少年正是賈瓔,他交代馬車主人一番,便拉著焦大朝玄真觀大門走去。
眼下,正當午時,陽光熾熱。
玄真觀大門緊閉,門可羅雀。
那門前四周落了不少黃葉和枯枝,墻內古樹森森,綠蔭成蓋。
賈瓔在離大門還有一段距離,便停下腳步。
他回頭朝醉暈暈的焦大苦笑道:“焦爺爺,你老這模樣能見敬老爺?還是快點收了酒吧!”
這白發蒼蒼的焦大聽了冷笑一聲,睜大雙眼瞪著賈瓔,“小子,你把你焦爺爺騙到這里來,有屁快點放吧!你焦爺爺最煩你這種彎彎道道的人。”
賈瓔皺眉,含笑道:“我說了,這是大爺和大奶奶的吩咐,你怎么就不信呢?”
“放你娘的屁!蓉哥兒和他媳婦,什么時候想過焦爺爺?要不是為了見敬哥兒,你焦爺爺懶得理會你呢!”焦大噴著酒氣,破口大罵起來。
顯然,他身上最后一絲耐心散去了。
賈瓔皺眉,瞪著焦大,“焦大,你喝的酒是假的?給你的銀子難道也是假的?眼下,正是你出力時候,如果你不愿意,那好,把酒和銀子還給我,我另尋他人。否則,就別張口罵人,滿臉怨氣。”
這番話讓焦大更惱了,他雙目瞪的如銅鈴,惡狠狠道:“呸!小子,你什么意思?讓你有屁快放,磨嘰什么呢?你焦爺爺見了珍哥兒也敢當面罵人,罵你這個外人怎么了?呸,罵你這是焦爺爺抬舉你呢!”
賈瓔徹底沒了脾氣,眼前情況是秀才遇見兵有理說不清啊!
他瞪了焦大一番,人終于妥協了。
“罷了!罷了!你把這封信親自交到敬老爺手中,這擔負著天大的干系,關系到蓉哥兒和他媳婦生死。明白嗎?”
賈瓔從懷中掏出信來,塞在焦大手中。
焦大一臉狐疑之色瞅了瞅信封,醉暈暈五官清醒了一半,他遲疑一番,皺眉問賈瓔,“真的?”
“千真萬確!你見了敬老爺就哭,哭府邸大禍臨頭。”賈瓔叮囑。
焦大拽緊信封,躊躇一下,盯著賈瓔正色道:“別的我不管,你承諾的待遇如果變了,小心你焦爺爺捅破你這狗腦袋。
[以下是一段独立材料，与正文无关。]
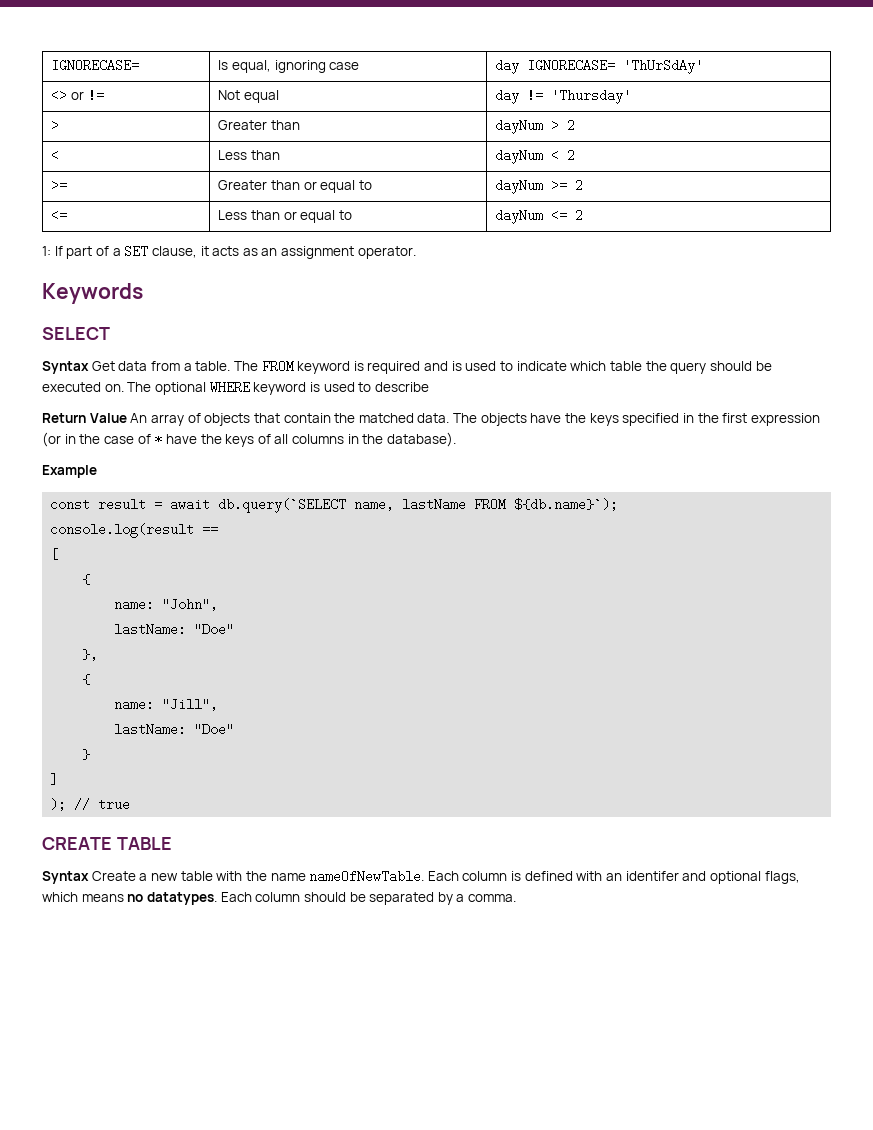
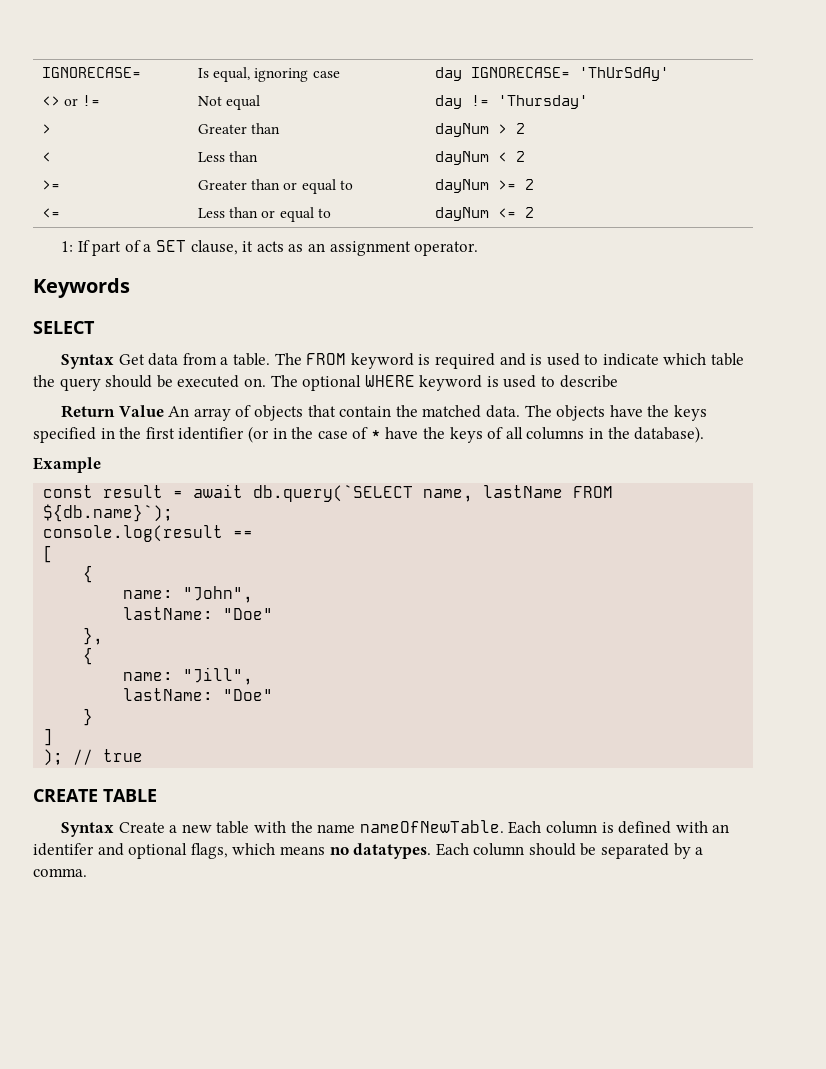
[750,413,820,426] expression -> [178,427,245,440] identifier

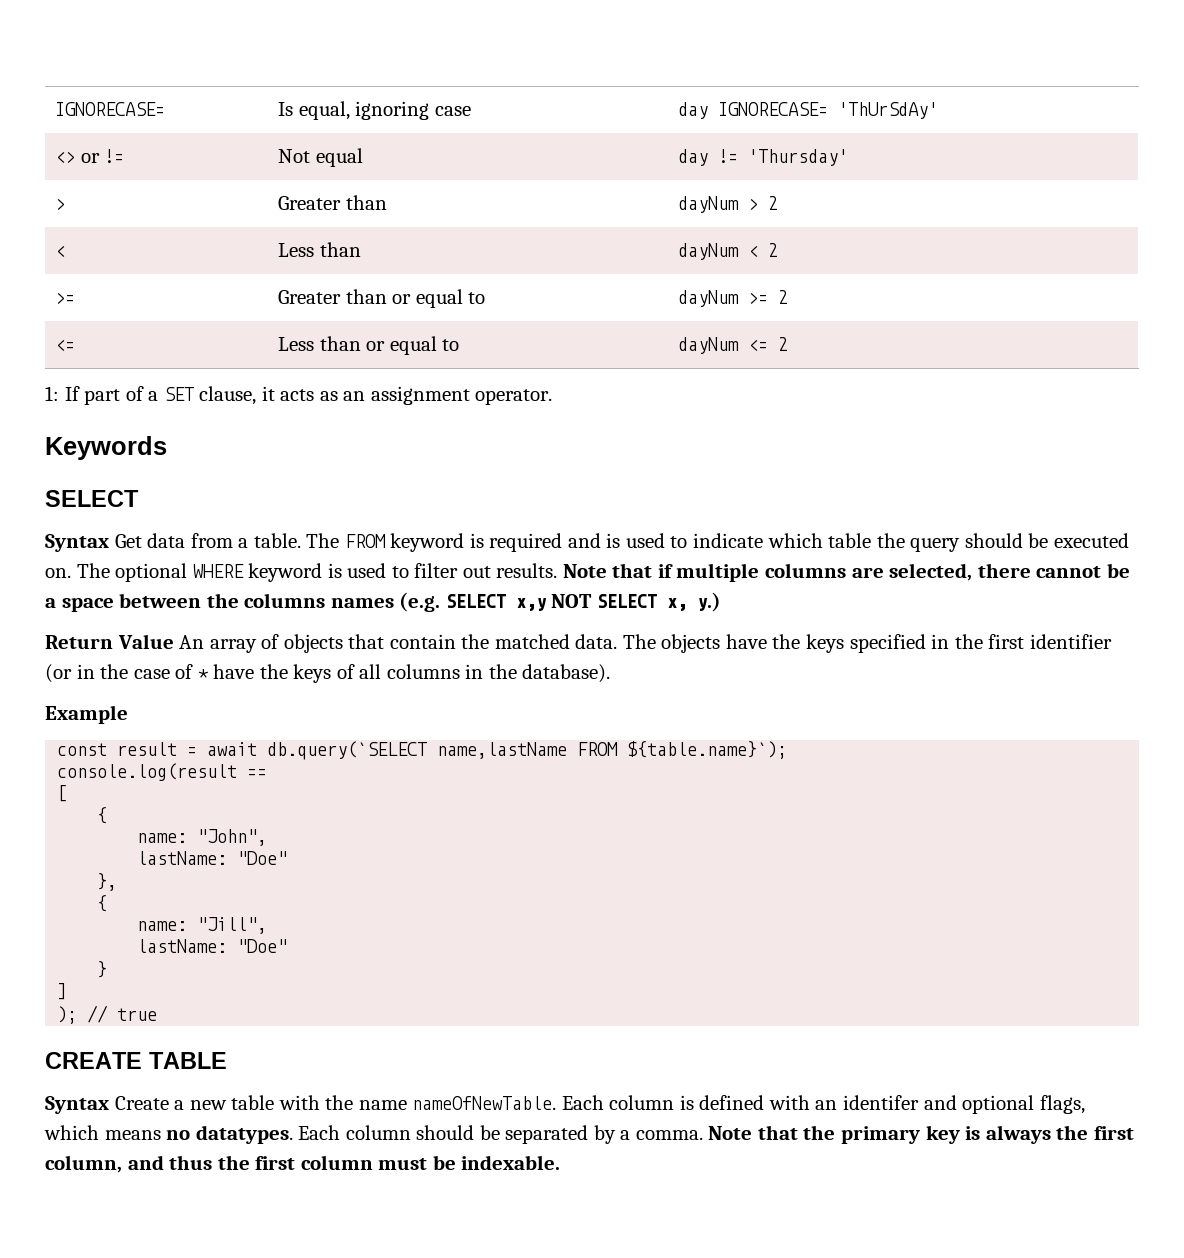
[559,375,618,388] describe -> [414,563,1130,582] [45,592,721,612] filter out results. Note that if multiple columns are selected, there cannot be a space between the columns names (e.g. SELECT x,y NOT SELECT x, y.)
[423,485,614,502] [43,504,174,522] name, lastName FROM ${db.name}`); -> [437,741,788,759] name,lastName FROM ${table.name}`);
(87, 872) none -> [708,1125,1134,1144] [45,1155,561,1173] Note that the primary key is always the first column, and thus the first column must be indexable.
”
“放心!放心!這都是大奶奶的承諾,你見過她虧待仆人了嗎?”賈瓔含笑反問。
“哼!”焦大鼻子冷哼一聲,冷笑道:“這府邸還輪不到她做主呢!”
一轉身,焦大顫巍巍朝玄真觀大門走去。
……。
玄真觀,一處幽靜院落。
丹房。
青銅丹爐擺放在中央八卦臺基面上,丹爐精巧,外觀有吞吐紫焰畫面。
一名身穿道袍老者,正在蒲團閉目養神。
那半卷《黃庭》斜倚在蒲團邊,三足蟾蜍香爐蹲踞在旁邊,仿佛睡了。
鶴嘴溢出的沉水香纏住梁柱間垂落的丹訣幡旗,墻角青磚沁著經年累月的藥漬,暗紅斑痕沿著磚縫蜿蜒如符咒。
天窗透入的天光斜斜劈開浮塵,照見八寶柜架上三十二個羊脂玉瓶。
“咚咚咚!”
焦大從外面快步進來,趴在蒲團前抹淚痛哭起來。
“嗚嗚嗚嗚!……。”焦大一邊哭,一邊透過手縫隙偷眼看賈敬的表情。
閉目養神的賈敬緩緩睜開雙眼,看向焦大,“府邸有事直說,何苦來哉?”
焦大抹了一把鼻涕眼淚,他從懷中取出信,雙手恭恭敬敬的遞上。
當年,焦大天不怕地不怕,就怕這個府邸進士小主子。
賈敬皺眉,瞥了一眼信封,問道:“誰的信?”
焦大苦臉道:“蓉哥兒和他媳婦的,求哥兒救兩人一命。”
賈敬聽了睜大眼睛,從焦大手中接了信,撕開翻看。
看了幾行字,賈敬臉色鐵青,握信的雙手顫抖起來。